§ **Task goal**
The lines of the records that include "right" should all be copied.

§ **Records supplied**
═══
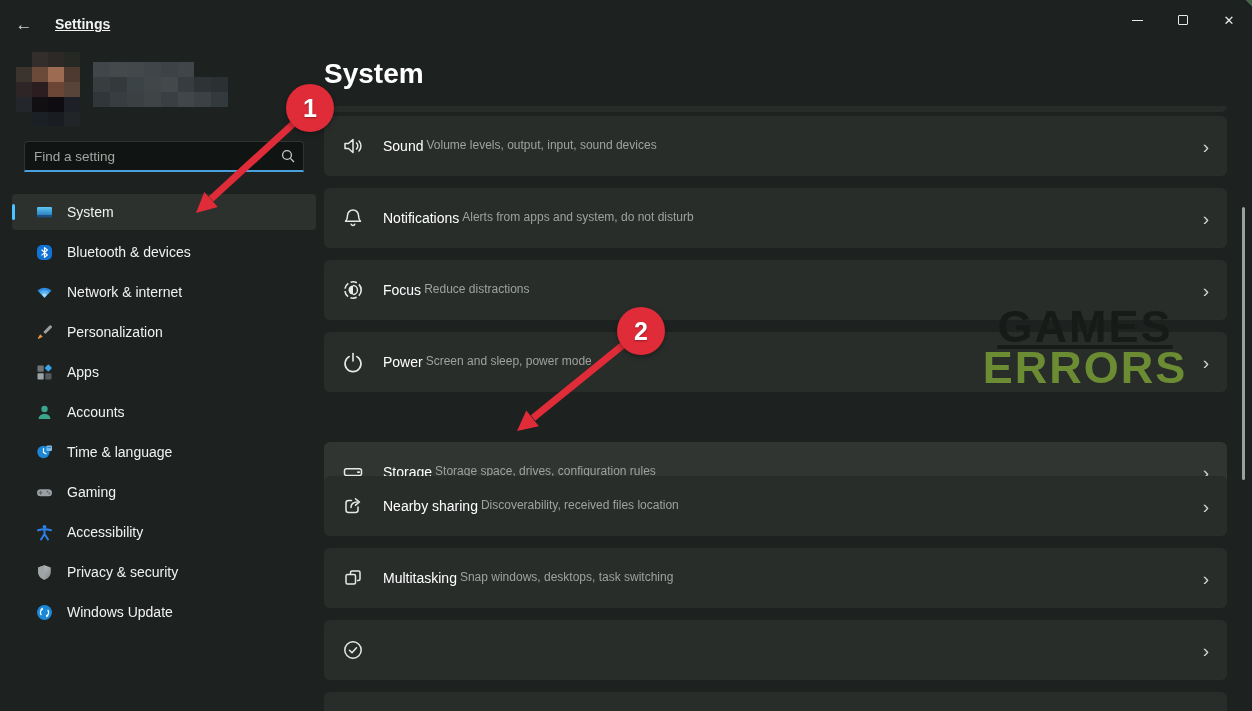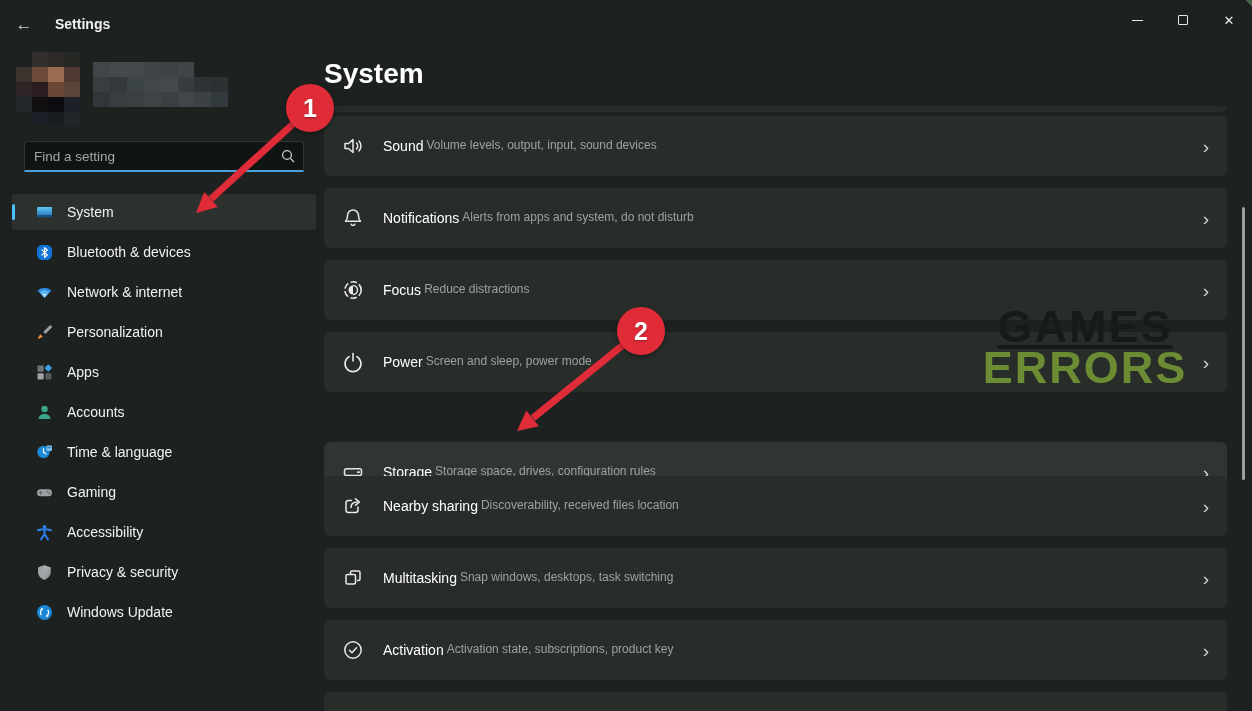--- a/index.html
+++ b/index.html
@@ -6,21 +6,21 @@
   html,body { width:1252px; height:711px; overflow:hidden; }
   body {
     font-family:"Liberation Sans","DejaVu Sans",sans-serif;
     background:#1d2220; color:#fff; position:relative;
   }
   
   .titlebar { position:absolute; top:0; left:0; width:100%; height:48px; }
   .back-btn { position:absolute; left:10px; top:11px; width:28px; height:28px;
     display:flex; align-items:center; justify-content:center; color:#cfd2d0;
     font-size:17px; border-radius:4px; cursor:pointer; }
-  .app-title { position:absolute; left:55px; top:16px; font-size:14px; font-weight:bold; color:#f2f2f2; }
+  .app-title { position:absolute; left:55px; top:16px; font-size:14px; font-weight:bold; color:#f2f2f2;text-decoration:underline; }
   .win-controls { position:absolute; right:0; top:0; display:flex; height:40px; }
   .win-btn { width:46px; height:40px; display:flex; align-items:center; justify-content:center;
     color:#e8e8e8; font-size:13px; cursor:pointer; }
   .max-glyph { width:10px; height:10px; border:1px solid #e8e8e8; border-radius:1px; }
   .min-glyph { width:11px; height:1px; background:#e8e8e8; }
   .corner-accent { position:absolute; right:0; top:0; width:10px; height:10px;
     background:linear-gradient(225deg,#44634a 30%,transparent 32%); }
   
   .sidebar { position:absolute; left:8px; top:48px; width:312px; height:663px;text-decoration:underline; }
   .profile { position:absolute; left:8px; top:4px; height:74px; }
@@ -373,24 +373,20 @@
     <span class="card-sub">Snap windows, desktops, task switching</span>
   </div>
   <span class="card-chevron">›</span>
 </div>
 
 <div class="card" style="top:620px">
   <svg class="card-icon" viewBox="0 0 24 24" fill="none" stroke="#e8e8e8" stroke-width="1.5" stroke-linecap="round" stroke-linejoin="round">
     <circle cx="12" cy="12" r="8.2"></circle>
     <path d="M8.5 12.2 L11 14.7 L15.5 9.8"></path>
   </svg>
-  <div class="card-text">
-    <span class="card-title">Activation</span>
-    <span class="card-sub">Activation state, subscriptions, product key</span>
-  </div>
   <span class="card-chevron">›</span>
 </div>
 
 <div class="card-sliver-bottom"></div>
 
 <div class="watermark">
   <div class="wm-1">GAMES</div>
   <div class="wm-2">ERRORS</div>
 </div>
═══
§ **Exercise response**
   .win-controls { position:absolute; right:0; top:0; display:flex; height:40px; }
   .corner-accent { position:absolute; right:0; top:0; width:10px; height:10px;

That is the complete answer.